## REQUIRED ACTION
Each entry below must be repeated exactly. Leave the pictures out of it.

## Entries taken from a collection

______________________________

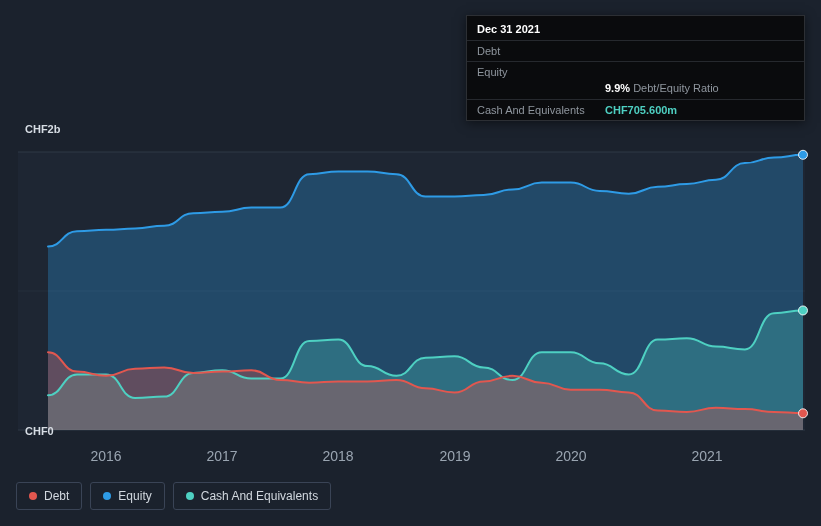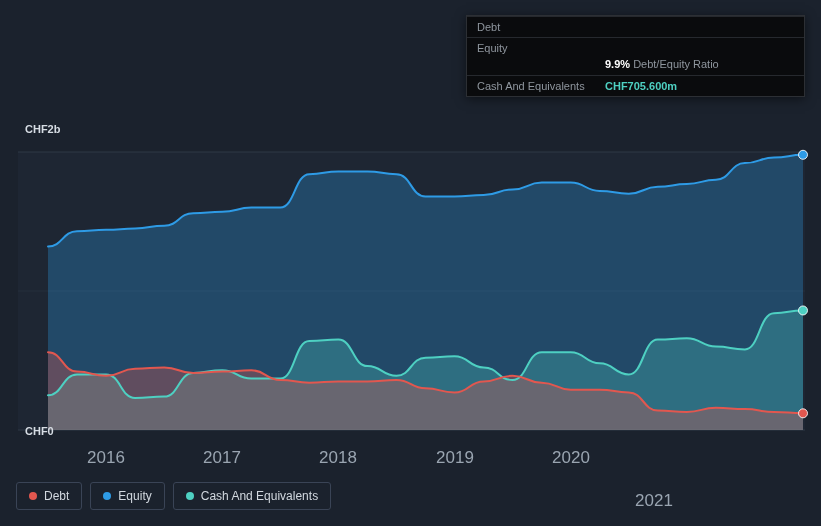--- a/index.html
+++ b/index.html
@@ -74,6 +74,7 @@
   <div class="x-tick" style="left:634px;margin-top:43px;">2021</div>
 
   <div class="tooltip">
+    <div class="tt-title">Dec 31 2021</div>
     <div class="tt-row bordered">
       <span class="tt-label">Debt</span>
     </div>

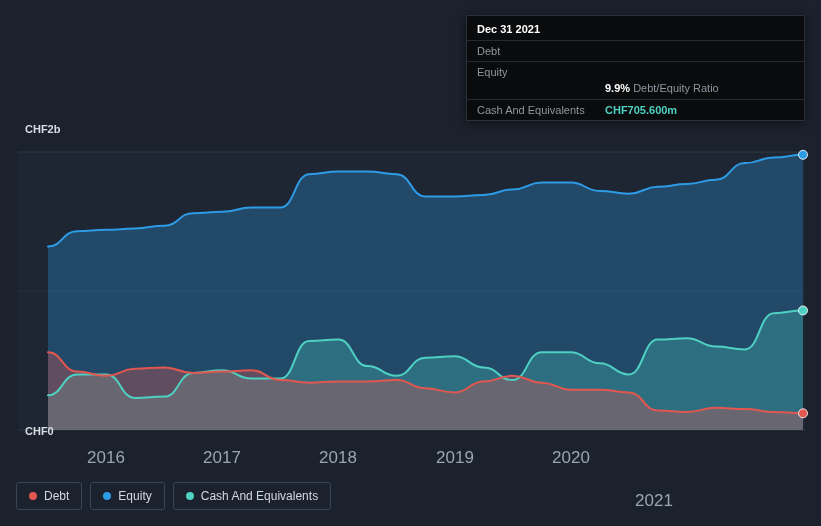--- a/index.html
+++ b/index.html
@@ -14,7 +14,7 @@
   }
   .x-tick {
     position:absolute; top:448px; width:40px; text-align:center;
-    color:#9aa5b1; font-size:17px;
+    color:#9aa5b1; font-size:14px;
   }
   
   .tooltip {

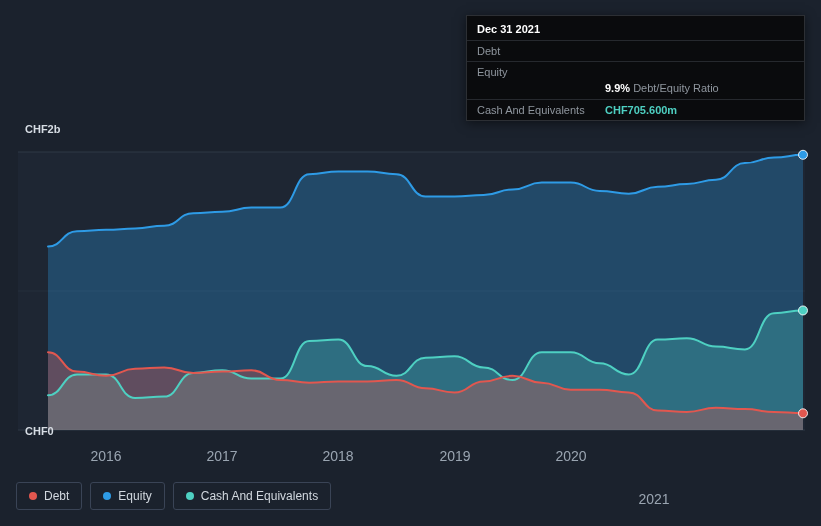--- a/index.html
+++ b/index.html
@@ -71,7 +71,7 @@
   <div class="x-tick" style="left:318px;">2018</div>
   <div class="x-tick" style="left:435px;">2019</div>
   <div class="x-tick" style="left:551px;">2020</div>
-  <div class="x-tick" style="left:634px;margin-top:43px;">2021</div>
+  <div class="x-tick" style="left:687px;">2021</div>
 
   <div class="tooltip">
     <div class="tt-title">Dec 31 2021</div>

______________________________

## RESULT OF THIS EXERCISE
--- a/index.html
+++ b/index.html
@@ -74,6 +74,7 @@
   <div class="x-tick" style="left:634px;margin-top:43px;">2021</div>
 
   <div class="tooltip">
+    <div class="tt-title">Dec 31 2021</div>
     <div class="tt-row bordered">
       <span class="tt-label">Debt</span>
     </div>

--- a/index.html
+++ b/index.html
@@ -14,7 +14,7 @@
   }
   .x-tick {
     position:absolute; top:448px; width:40px; text-align:center;
-    color:#9aa5b1; font-size:17px;
+    color:#9aa5b1; font-size:14px;
   }
   
   .tooltip {

--- a/index.html
+++ b/index.html
@@ -71,7 +71,7 @@
   <div class="x-tick" style="left:318px;">2018</div>
   <div class="x-tick" style="left:435px;">2019</div>
   <div class="x-tick" style="left:551px;">2020</div>
-  <div class="x-tick" style="left:634px;margin-top:43px;">2021</div>
+  <div class="x-tick" style="left:687px;">2021</div>
 
   <div class="tooltip">
     <div class="tt-title">Dec 31 2021</div>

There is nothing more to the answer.